La pièce se résume à peu de choses. Deux hommes, dont l’un semble plus malheureux que son ami, montent dans un bateau et partent en mer. Ils font escale dans une crique, mangent, boivent, puis reprennent la navigation. Le vent se lève, le navire tangue. C’est le plus aguerri qui tombe à la mer et disparaît, tandis que le passager inexpérimenté parvient à ramener l’embarcation vers la terre ferme. C’est tout ! On ne considèrera pas comme un exploit poétique le fait de faire dire à un personnage au moment où il tombe à l’eau : « Je suis le vent. » C’est du niveau d’une vieille pièce de l’année 1897, Le Chemineau de Jean Richepin, dont la dernière phrase était : « Va, chemineau ! Chemine ! »
Au milieu d’une vaste étendue noire couverte de terre et d’eau, une planche grise figure le bateau. Sous elle, Richard Peduzzi a placé tout un mécanisme qui permet au plateau de bois toutes les inclinaisons. Les deux acteurs sont donc tantôt à terre, tantôt sur l’esquif. La première image est saisissante : ces deux hommes décharnés paraissent s’aimer d’un amour non avoué. Puis le vide du texte, plus proche d’un symbolisme archaïque que du silence parlant de Beckett, et des gesticulations sur la planche élastique, s’installe. Il n’y a plus qu’à attendre le ridicule de la dernière phrase.
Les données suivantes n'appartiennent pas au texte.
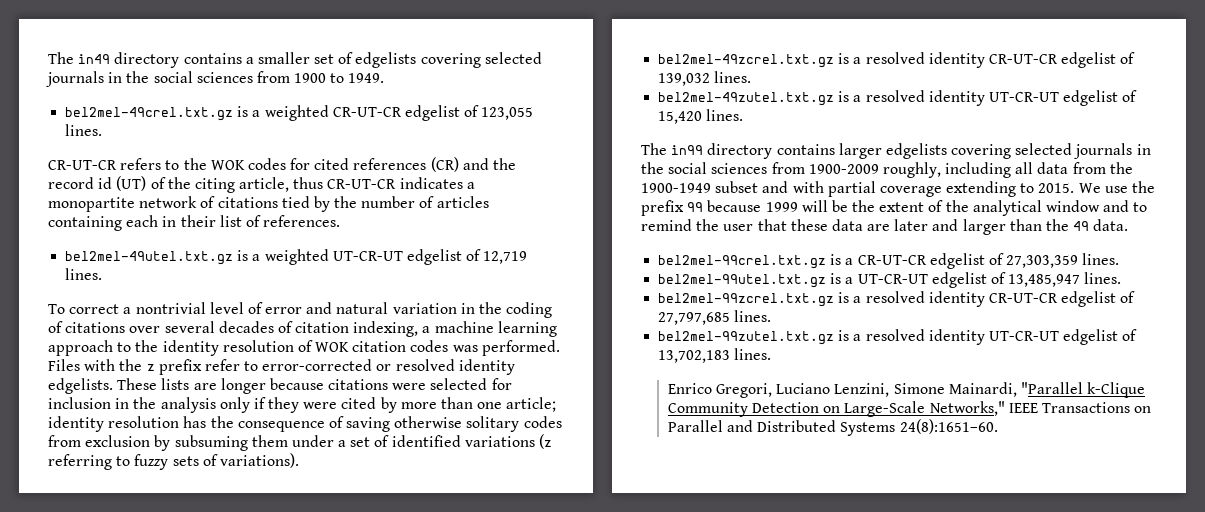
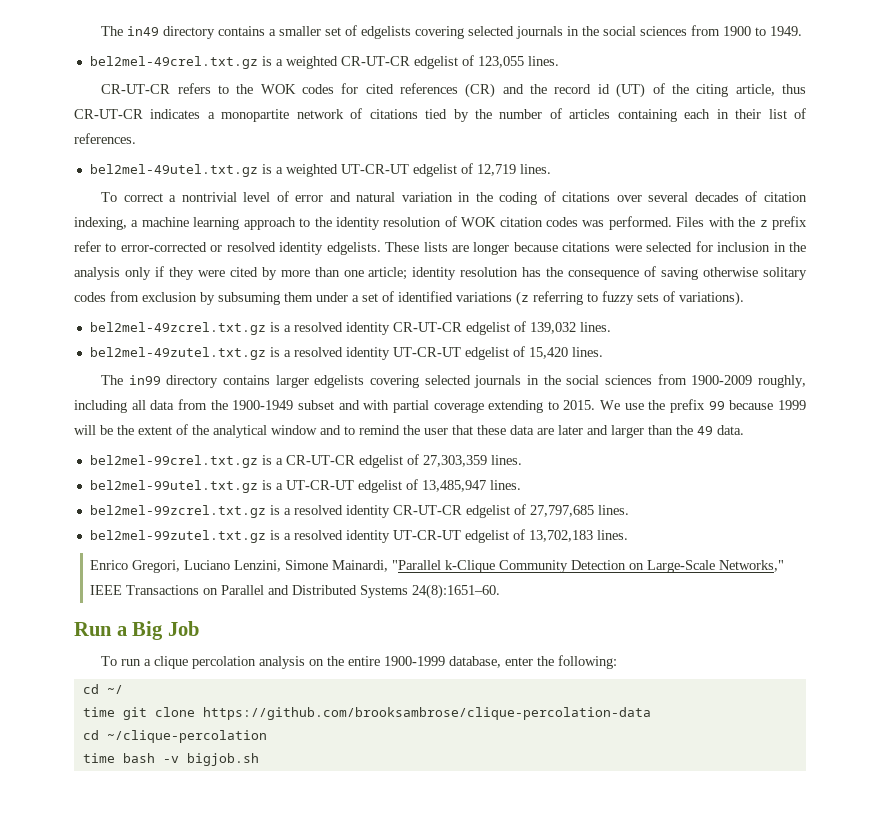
(998, 426) none -> [74,621,199,640] [101,655,618,669] [82,684,123,694] [82,707,651,720] [82,730,267,743] [82,753,259,766] // Run a Big Job // To run a clique percolation analysis on the entire 1900-1999 database, enter the following: // cd ~/ // time git clone https://github.com/brooksambrose/clique-percolation-data // cd ~/clique-percolation // time bash -v bigjob.sh

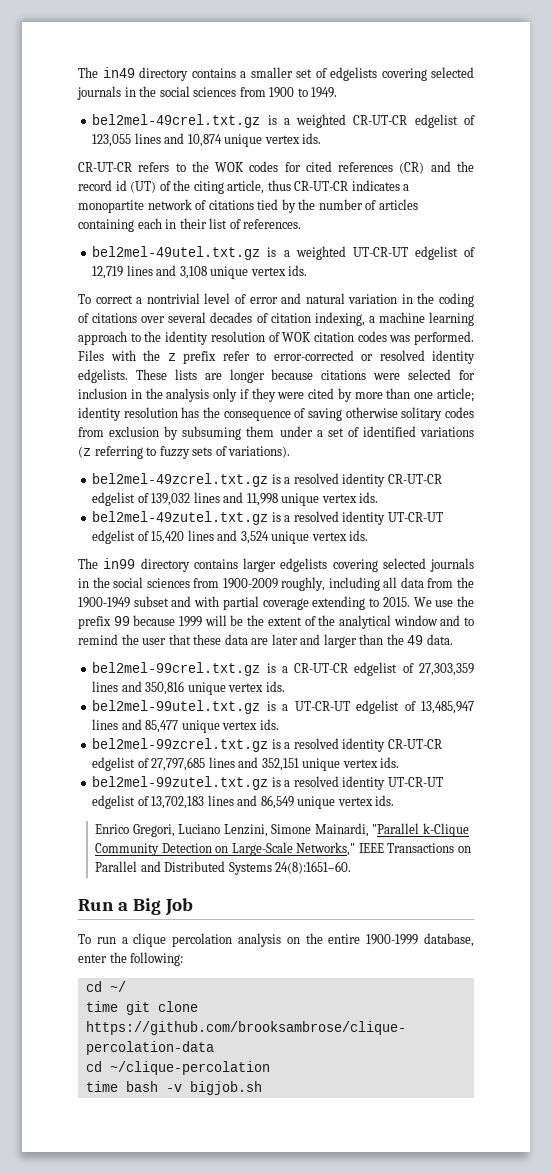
[527,56,559,66] lines. -> [134,133,322,147] lines and 10,874 unique vertex ids.
[519,164,551,174] lines. -> [126,265,308,279] lines and 3,108 unique vertex ids.
[579,322,611,332] lines. -> [193,492,379,506] lines and 11,998 unique vertex ids.
[571,347,603,357] lines. -> [187,530,369,544] lines and 3,524 unique vertex ids.
[490,455,522,465] lines. -> [92,681,285,695] lines and 350,816 unique vertex ids.
[489,480,521,490] lines. -> [92,719,279,733] lines and 85,477 unique vertex ids.
[597,505,629,515] lines. -> [208,757,400,771] lines and 352,151 unique vertex ids.
[596,530,628,540] lines. -> [207,795,395,809] lines and 86,549 unique vertex ids.

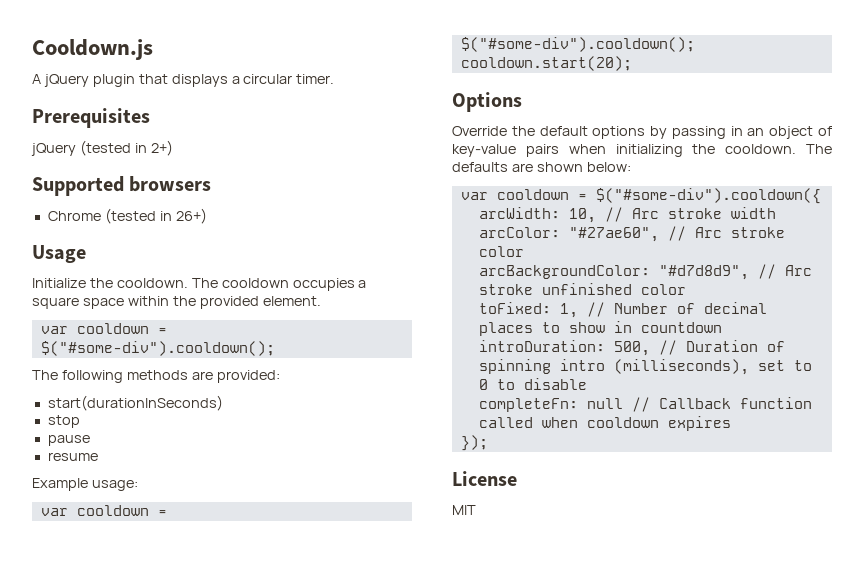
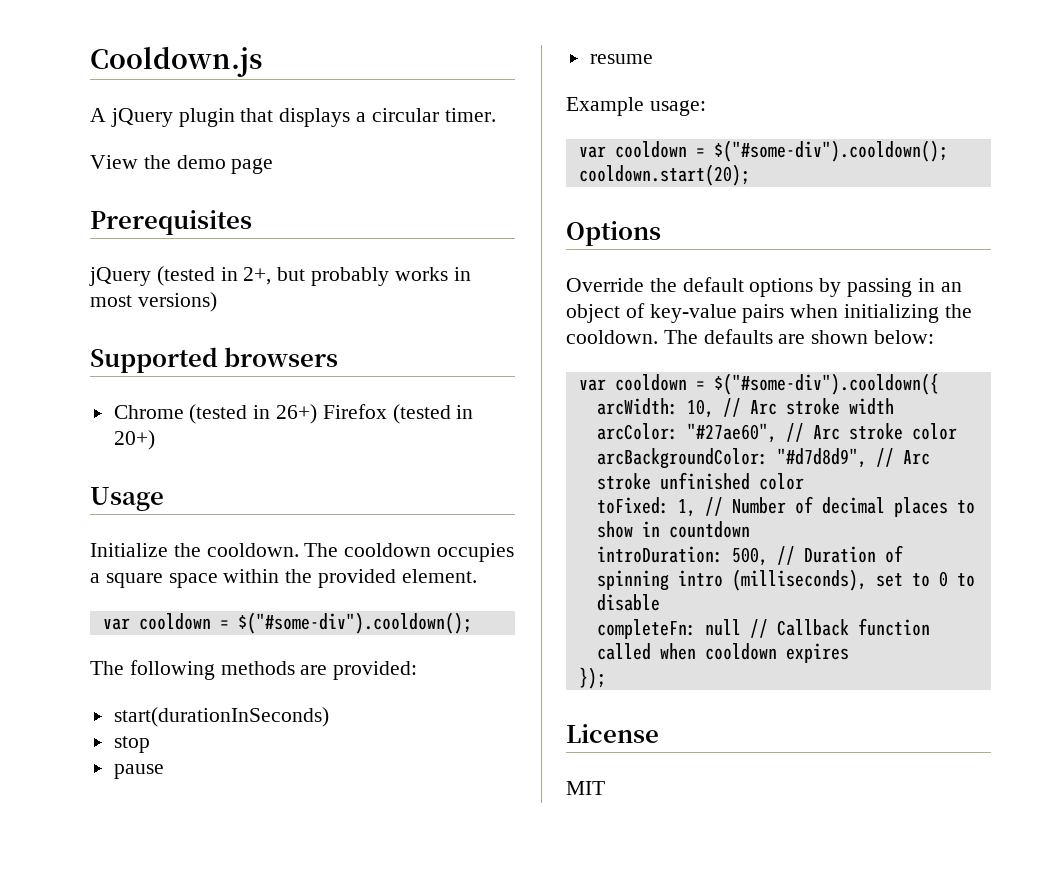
(335, 79) none -> [90,155,274,174] // View the demo page
[150,140,173,156] 2+) -> [243,267,471,286] [90,292,217,312] 2+, but probably works in most versions)
(207, 216) none -> [322,404,474,424] [113,430,155,450] Firefox (tested in 20+)

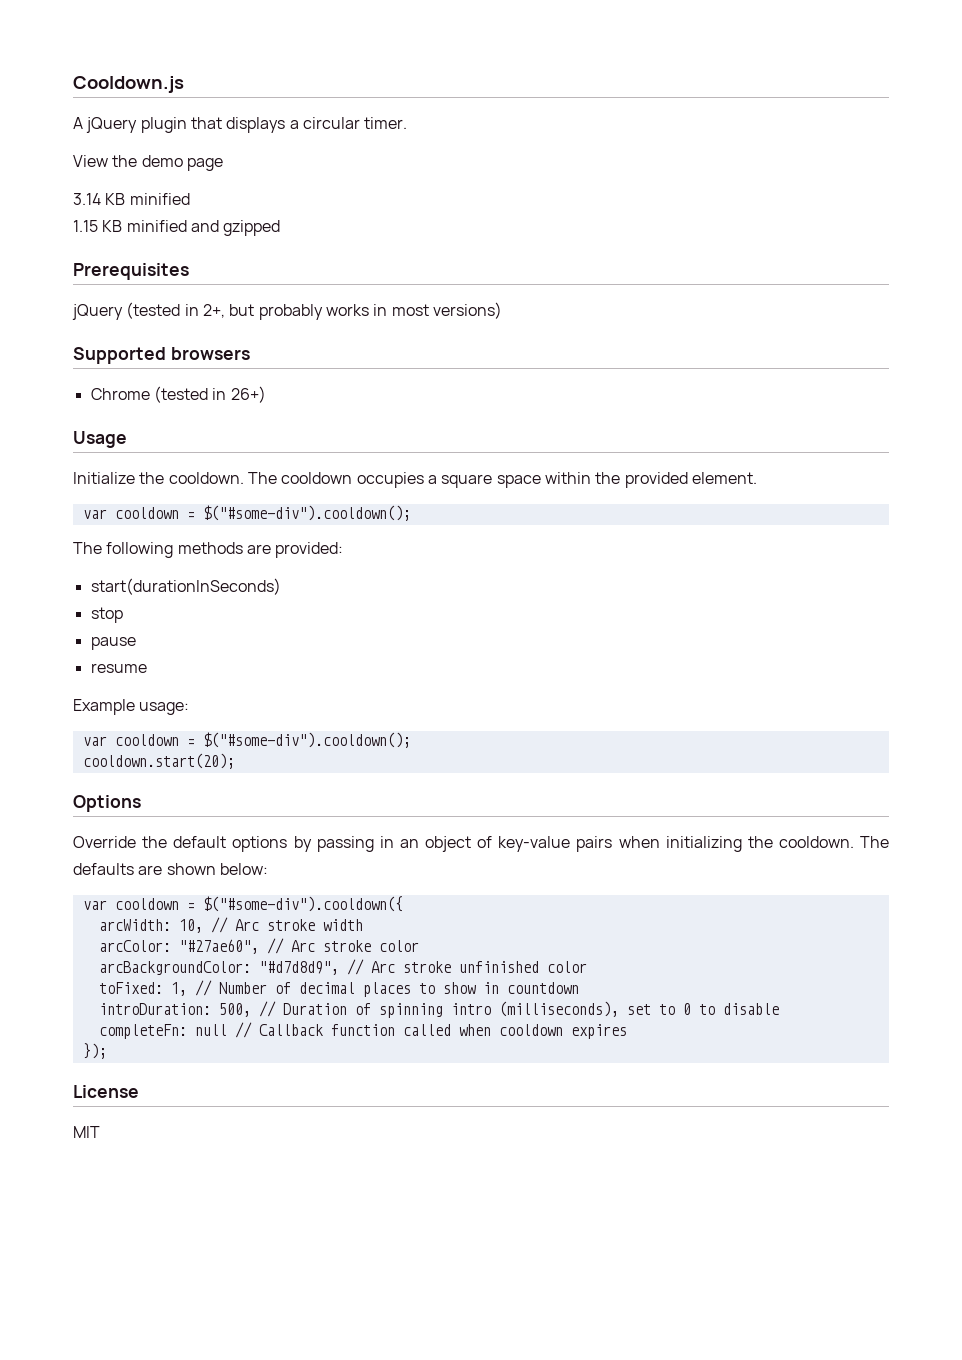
(274, 166) none -> [73,193,190,205] [73,220,281,236] // 3.14 KB minified // 1.15 KB minified and gzipped
[322,404,474,424] [113,430,155,450] Firefox (tested in 20+) -> (266, 394) none

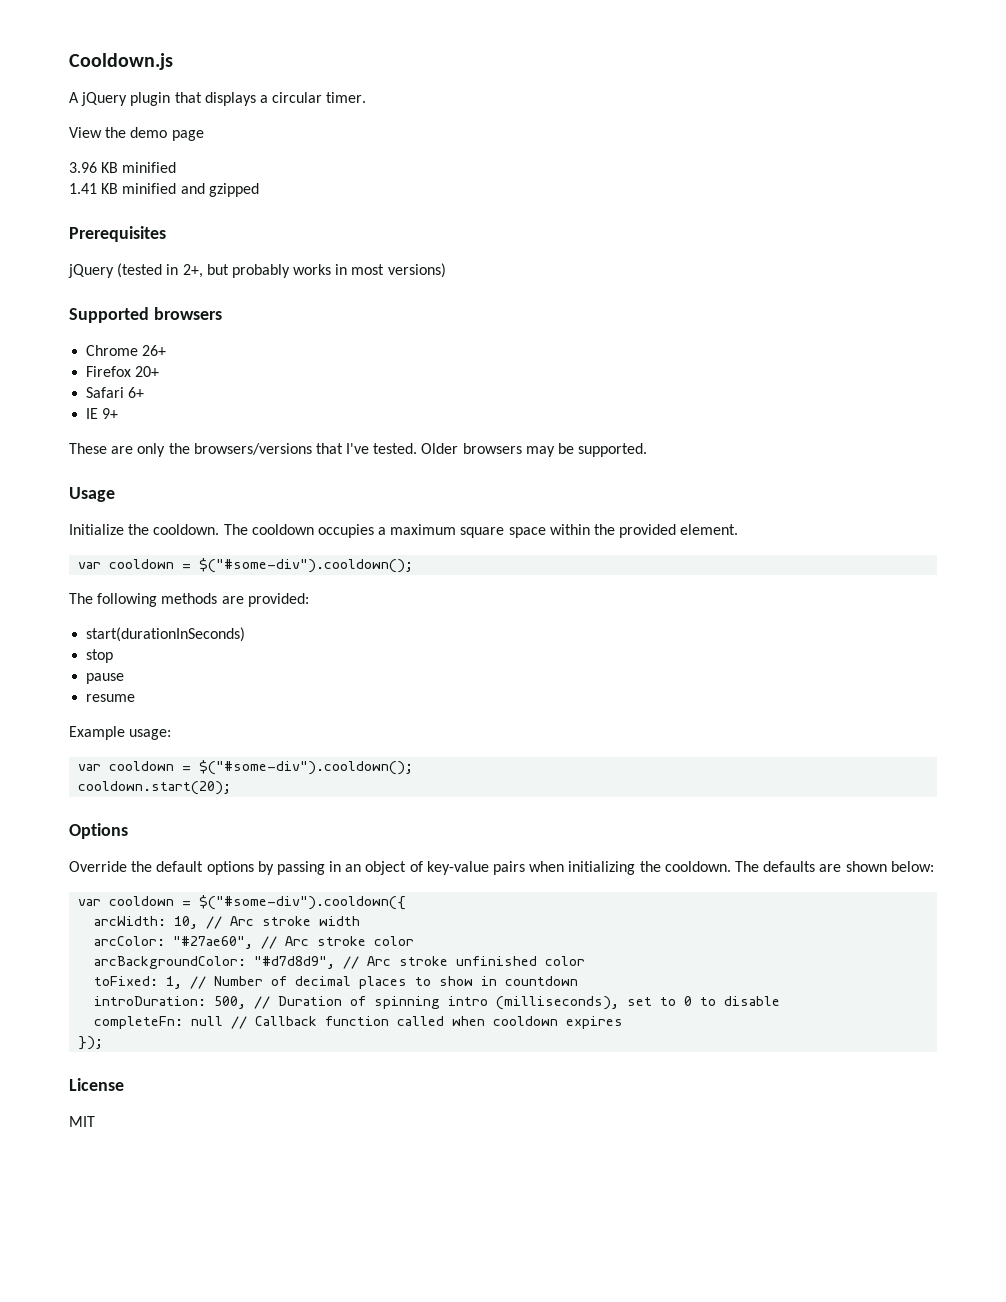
[73,193,101,205] 3.14 -> [69,162,97,173] 3.96
[73,220,98,232] 1.15 -> [69,183,97,194] 1.41
[153,386,266,403] (tested in 26+) -> [142,345,167,356] [86,366,160,377] [86,387,145,398] [86,408,119,419] [69,443,648,457] 26+ // Firefox 20+ // Safari 6+ // IE 9+ // These are only the browsers/versions that I've tested. Older browsers may be supported.
(437, 479) none -> [390,524,457,535] maximum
Les interprètes, Jack Laskey et Tom Brooke, jouent correctement les funambules en déséquilibre sur une mer démontée et invisible. Vacuitas vacuitatum, eût dit Bossuet.
Je suis le vent de Jon Fosse, texte anglais de Simon Stephens, mise en scène de Patrice Chéreau, collaboration artistique de Thierry Thieû Niang, décor de Richard Peduzzi, costumes de Caroline de Vivaise, lumière de Dominique Bruguière, conception sonore d’Eric Neveux, avec Tom Brooke et Jack Lasley. Théâtre de la Ville, tél. : 01 42 74 22 77, jusqu’au 11 juin. Nuits de Fourvière, Lyon, 15-18 juin. Festival d’Avignon (cour du lycée Saint-Joseph), 8-12 juillet. Texte français aux éditions de l’Arche. (Durée : 1 heure 8 minutes).